Shrink your exposed data footprint

Less public data = fewer answers for "security questions" and social engineering. Lock down social-media privacy, avoid posting answers to common security questions (pet, school, mother's maiden name), and remove yourself from data brokers — see the dedicated Data Broker Opt-Out guide. Use email aliases for signups so one leak doesn't expose your real address.

If you've been breached — triage

Work in order; speed limits the damage.

incident checklist (copy & work top-down)
1. From a CLEAN device, change the password on the affected account + your EMAIL first.
2. Revoke active sessions / "sign out everywhere," and remove unknown devices & app passwords.
3. Turn on (or re-issue) MFA; regenerate recovery codes.
4. Change the password anywhere you reused the old one.
5. Money involved? Call the bank/card, freeze cards, freeze credit at all 3 bureaus.
6. Check email forwarding rules & filters (attackers add hidden auto-forwards).
7. Scan the device for malware; if unsure it's clean, back up data and reinstall the OS.
8. Document dates/times; report (IC3.gov in the US, your bank, the platform).
9. Watch statements & credit for 6-12 months; consider an identity-theft report/affidavit.
Why email first: if the attacker controls your inbox, they can reset every other reset you attempt. Secure the recovery root before chasing individual accounts.
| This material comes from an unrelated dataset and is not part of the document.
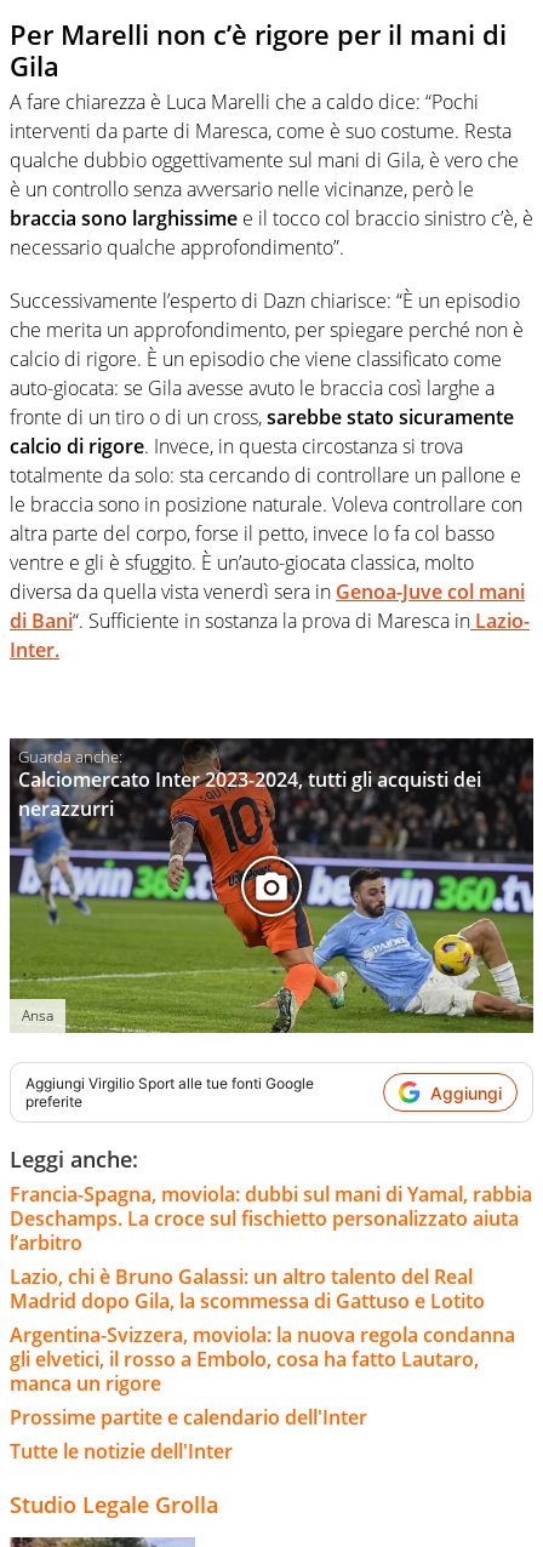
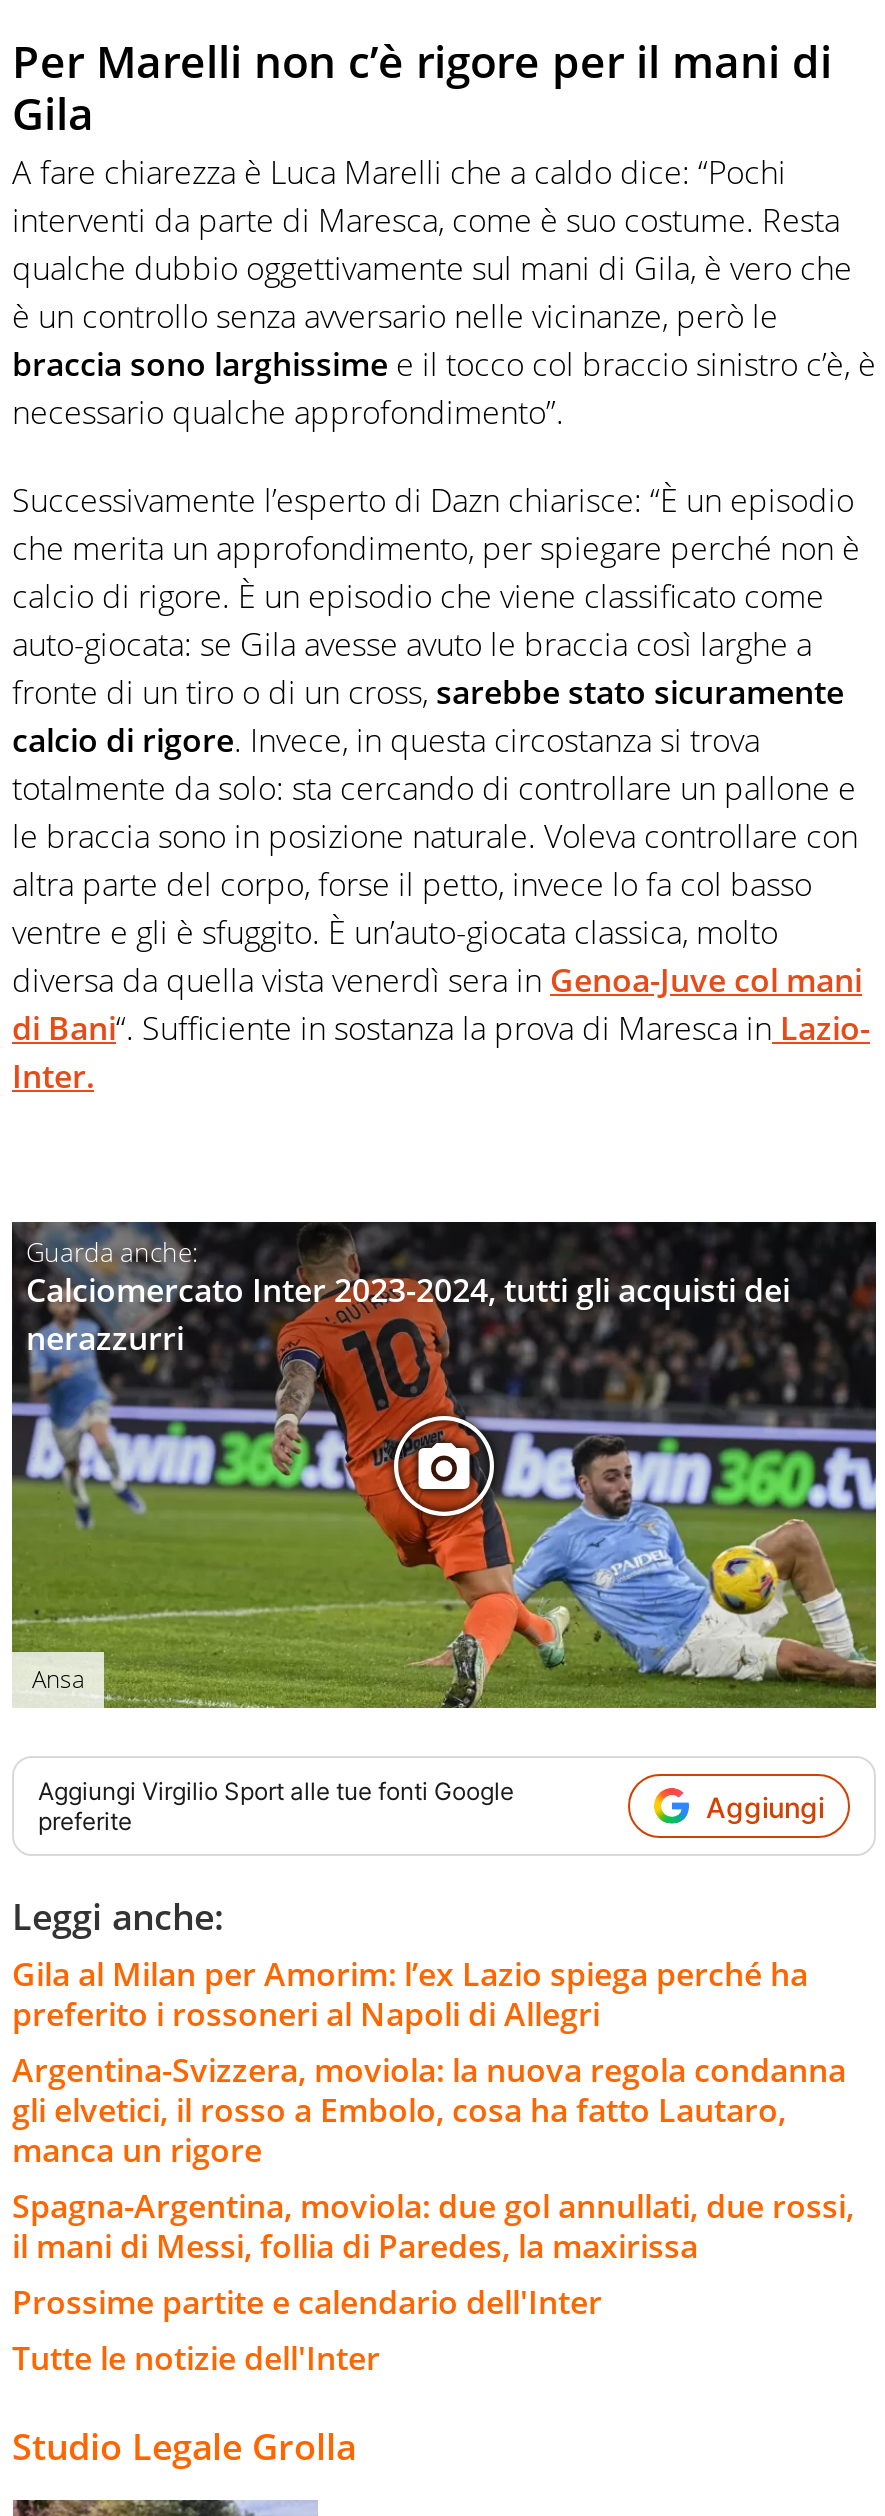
[10,1181,532,1314] Francia-Spagna, moviola: dubbi sul mani di Yamal, rabbia | Deschamps. La croce sul fischietto personalizzato aiuta | l’arbitro | Lazio, chi è Bruno Galassi: un altro talento del Real | Madrid dopo Gila, la scommessa di Gattuso e Lotito -> [12,1952,808,2036] Gila al Milan per Amorim: l’ex Lazio spiega perché ha | preferito i rossoneri al Napoli di Allegri
moved [10,1321,515,1397] -> [12,2048,846,2172]: Argentina-Svizzera, moviola: la nuova regola condanna | gli elvetici, il rosso a Embolo, cosa ha fatto Lautaro, | manca un rigore
none -> [12,2184,854,2268] Spagna-Argentina, moviola: due gol annullati, due rossi, | il mani di Messi, follia di Paredes, la maxirissa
Common mistakes & anti-patterns

Reusing one password everywhere. One breach unlocks everything. Unique + manager.
SMS as your only 2FA on critical accounts. SIM-swappable. Use passkeys/keys/TOTP.
Reading an MFA code to a "support agent." That's the attack. Never share one-time codes.
Approving MFA prompts you didn't start. Deny + change password — someone has it.
No backup, or never testing one. Ransomware/deletion is unrecoverable without it. 3-2-1 + restore test.
Forced 90-day password changes. Outdated; produces weaker patterns. Change on compromise only.
Treating a VPN as total security. It's not anonymity or anti-malware. Buy it for a reason.
Clicking links in "urgent" messages. Navigate yourself; verify out-of-band.
Ignoring updates. Known, patched bugs are most attackers' entire toolkit.
No recovery codes saved. A lost phone becomes a permanent lockout. Store them offline.